**Your objective**
Give back the exact lines of the material below from the one containing "2017-09-17T15:00:00.000000 | volume_traded: 14028.99" through the one containing "row order: none -> time_period_end ascending", and no pictures.

**Provided information**
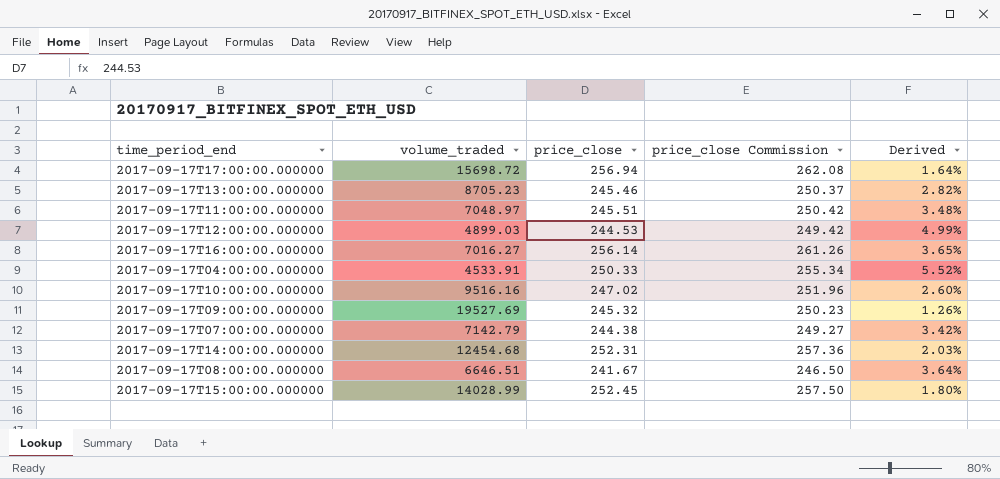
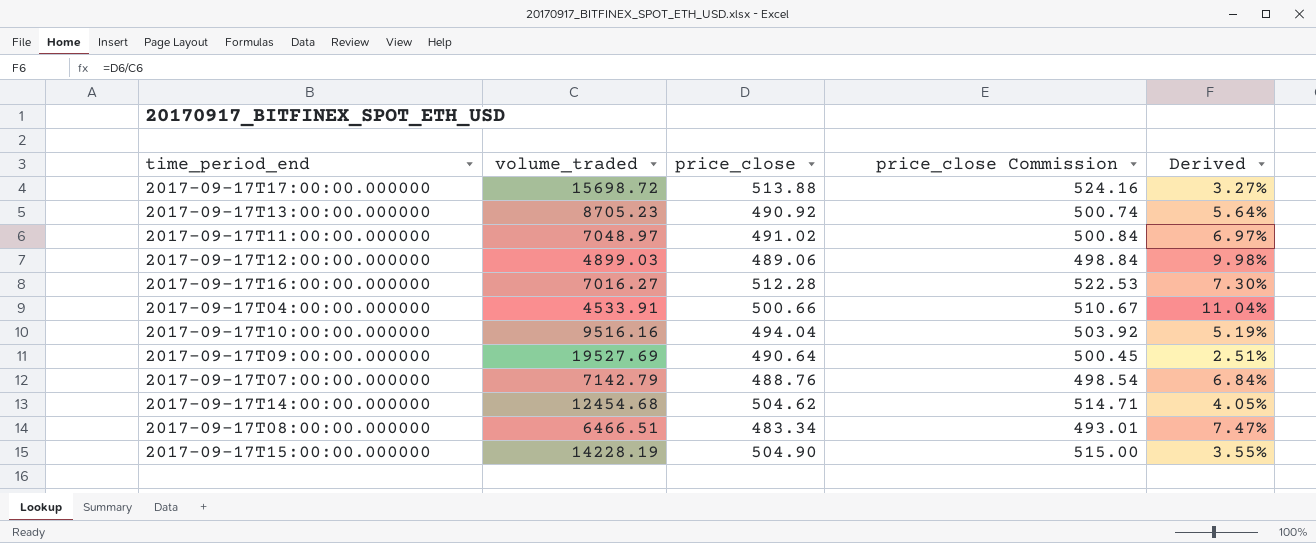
2017-09-17T17:00:00.000000 | price_close: 256.94 -> 513.88
2017-09-17T17:00:00.000000 | price_close Commission: 262.08 -> 524.16
2017-09-17T17:00:00.000000 | Derived: 1.64% -> 3.27%
2017-09-17T13:00:00.000000 | price_close: 245.46 -> 490.92
2017-09-17T13:00:00.000000 | price_close Commission: 250.37 -> 500.74
2017-09-17T13:00:00.000000 | Derived: 2.82% -> 5.64%
2017-09-17T11:00:00.000000 | price_close: 245.51 -> 491.02
2017-09-17T11:00:00.000000 | price_close Commission: 250.42 -> 500.84
2017-09-17T11:00:00.000000 | Derived: 3.48% -> 6.97%
2017-09-17T12:00:00.000000 | price_close: 244.53 -> 489.06
2017-09-17T12:00:00.000000 | price_close Commission: 249.42 -> 498.84
2017-09-17T12:00:00.000000 | Derived: 4.99% -> 9.98%
2017-09-17T16:00:00.000000 | price_close: 256.14 -> 512.28
2017-09-17T16:00:00.000000 | price_close Commission: 261.26 -> 522.53
2017-09-17T16:00:00.000000 | Derived: 3.65% -> 7.30%
2017-09-17T04:00:00.000000 | price_close: 250.33 -> 500.66
2017-09-17T04:00:00.000000 | price_close Commission: 255.34 -> 510.67
2017-09-17T04:00:00.000000 | Derived: 5.52% -> 11.04%
2017-09-17T10:00:00.000000 | price_close: 247.02 -> 494.04
2017-09-17T10:00:00.000000 | price_close Commission: 251.96 -> 503.92
2017-09-17T10:00:00.000000 | Derived: 2.60% -> 5.19%
2017-09-17T09:00:00.000000 | price_close: 245.32 -> 490.64
2017-09-17T09:00:00.000000 | price_close Commission: 250.23 -> 500.45
2017-09-17T09:00:00.000000 | Derived: 1.26% -> 2.51%
2017-09-17T07:00:00.000000 | price_close: 244.38 -> 488.76
2017-09-17T07:00:00.000000 | price_close Commission: 249.27 -> 498.54
2017-09-17T07:00:00.000000 | Derived: 3.42% -> 6.84%
2017-09-17T14:00:00.000000 | price_close: 252.31 -> 504.62
2017-09-17T14:00:00.000000 | price_close Commission: 257.36 -> 514.71
2017-09-17T14:00:00.000000 | Derived: 2.03% -> 4.05%
2017-09-17T08:00:00.000000 | volume_traded: 6646.51 -> 6466.51
2017-09-17T08:00:00.000000 | price_close: 241.67 -> 483.34
2017-09-17T08:00:00.000000 | price_close Commission: 246.50 -> 493.01
2017-09-17T08:00:00.000000 | Derived: 3.64% -> 7.47%
2017-09-17T15:00:00.000000 | volume_traded: 14028.99 -> 14228.19
2017-09-17T15:00:00.000000 | price_close: 252.45 -> 504.90
2017-09-17T15:00:00.000000 | price_close Commission: 257.50 -> 515.00
2017-09-17T15:00:00.000000 | Derived: 1.80% -> 3.55%

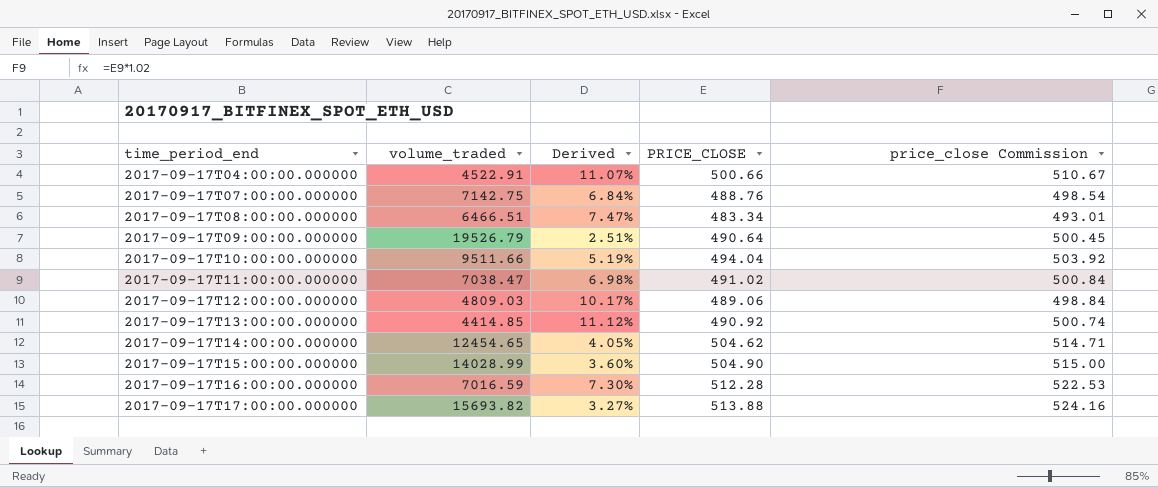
row order: none -> time_period_end ascending
column Derived | position: 5 -> 3
column name: price_close -> PRICE_CLOSE
2017-09-17T04:00:00.000000 | volume_traded: 4533.91 -> 4522.91
2017-09-17T04:00:00.000000 | Derived: 11.04% -> 11.07%
2017-09-17T07:00:00.000000 | volume_traded: 7142.79 -> 7142.75
2017-09-17T09:00:00.000000 | volume_traded: 19527.69 -> 19526.79
2017-09-17T10:00:00.000000 | volume_traded: 9516.16 -> 9511.66
2017-09-17T11:00:00.000000 | volume_traded: 7048.97 -> 7038.47
2017-09-17T11:00:00.000000 | Derived: 6.97% -> 6.98%
2017-09-17T12:00:00.000000 | volume_traded: 4899.03 -> 4809.03
2017-09-17T12:00:00.000000 | Derived: 9.98% -> 10.17%
2017-09-17T13:00:00.000000 | volume_traded: 8705.23 -> 4414.85
2017-09-17T13:00:00.000000 | Derived: 5.64% -> 11.12%
2017-09-17T14:00:00.000000 | volume_traded: 12454.68 -> 12454.65
2017-09-17T15:00:00.000000 | volume_traded: 14228.19 -> 14028.99
2017-09-17T15:00:00.000000 | Derived: 3.55% -> 3.60%
2017-09-17T16:00:00.000000 | volume_traded: 7016.27 -> 7016.59
2017-09-17T17:00:00.000000 | volume_traded: 15698.72 -> 15693.82

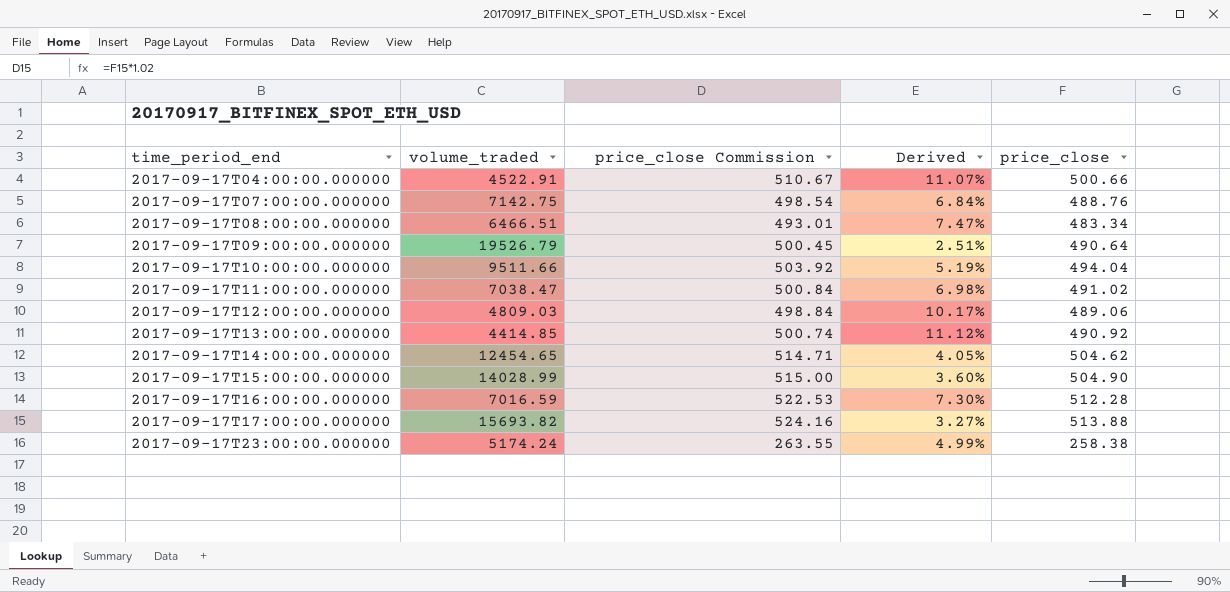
column price_close Commission | position: 5 -> 3
column name: PRICE_CLOSE -> price_close
row 2017-09-17T23:00:00.000000: none -> 5174.24 | 263.55 | 4.99% | 258.38

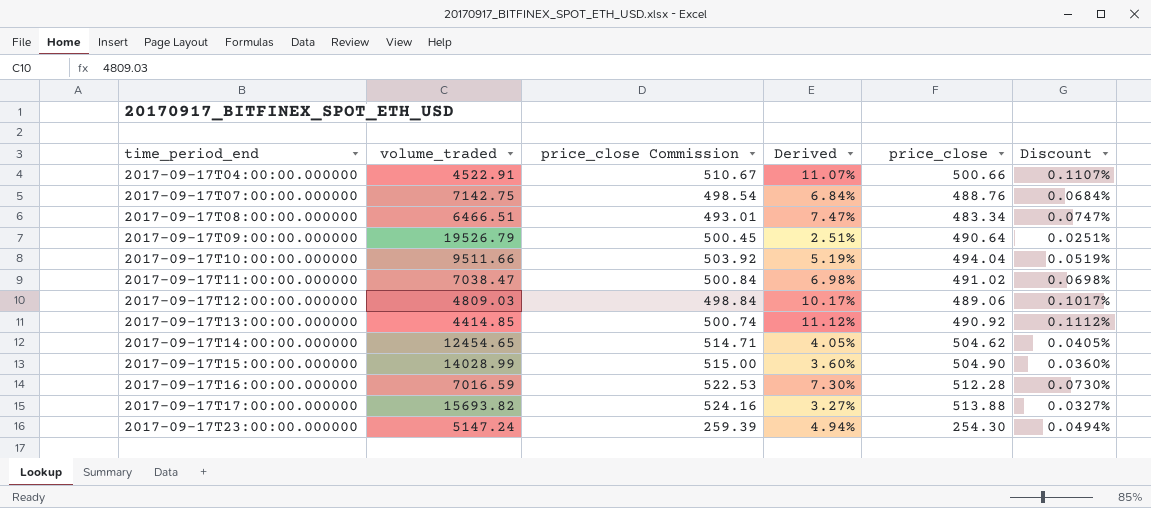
column Discount | formula: none -> [Derived] * 0.01
2017-09-17T23:00:00.000000 | volume_traded: 5174.24 -> 5147.24
2017-09-17T23:00:00.000000 | price_close Commission: 263.55 -> 259.39
2017-09-17T23:00:00.000000 | Derived: 4.99% -> 4.94%
2017-09-17T23:00:00.000000 | price_close: 258.38 -> 254.30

**Exercise answer**
2017-09-17T15:00:00.000000 | volume_traded: 14028.99 -> 14228.19
2017-09-17T15:00:00.000000 | price_close: 252.45 -> 504.90
2017-09-17T15:00:00.000000 | price_close Commission: 257.50 -> 515.00
2017-09-17T15:00:00.000000 | Derived: 1.80% -> 3.55%

row order: none -> time_period_end ascending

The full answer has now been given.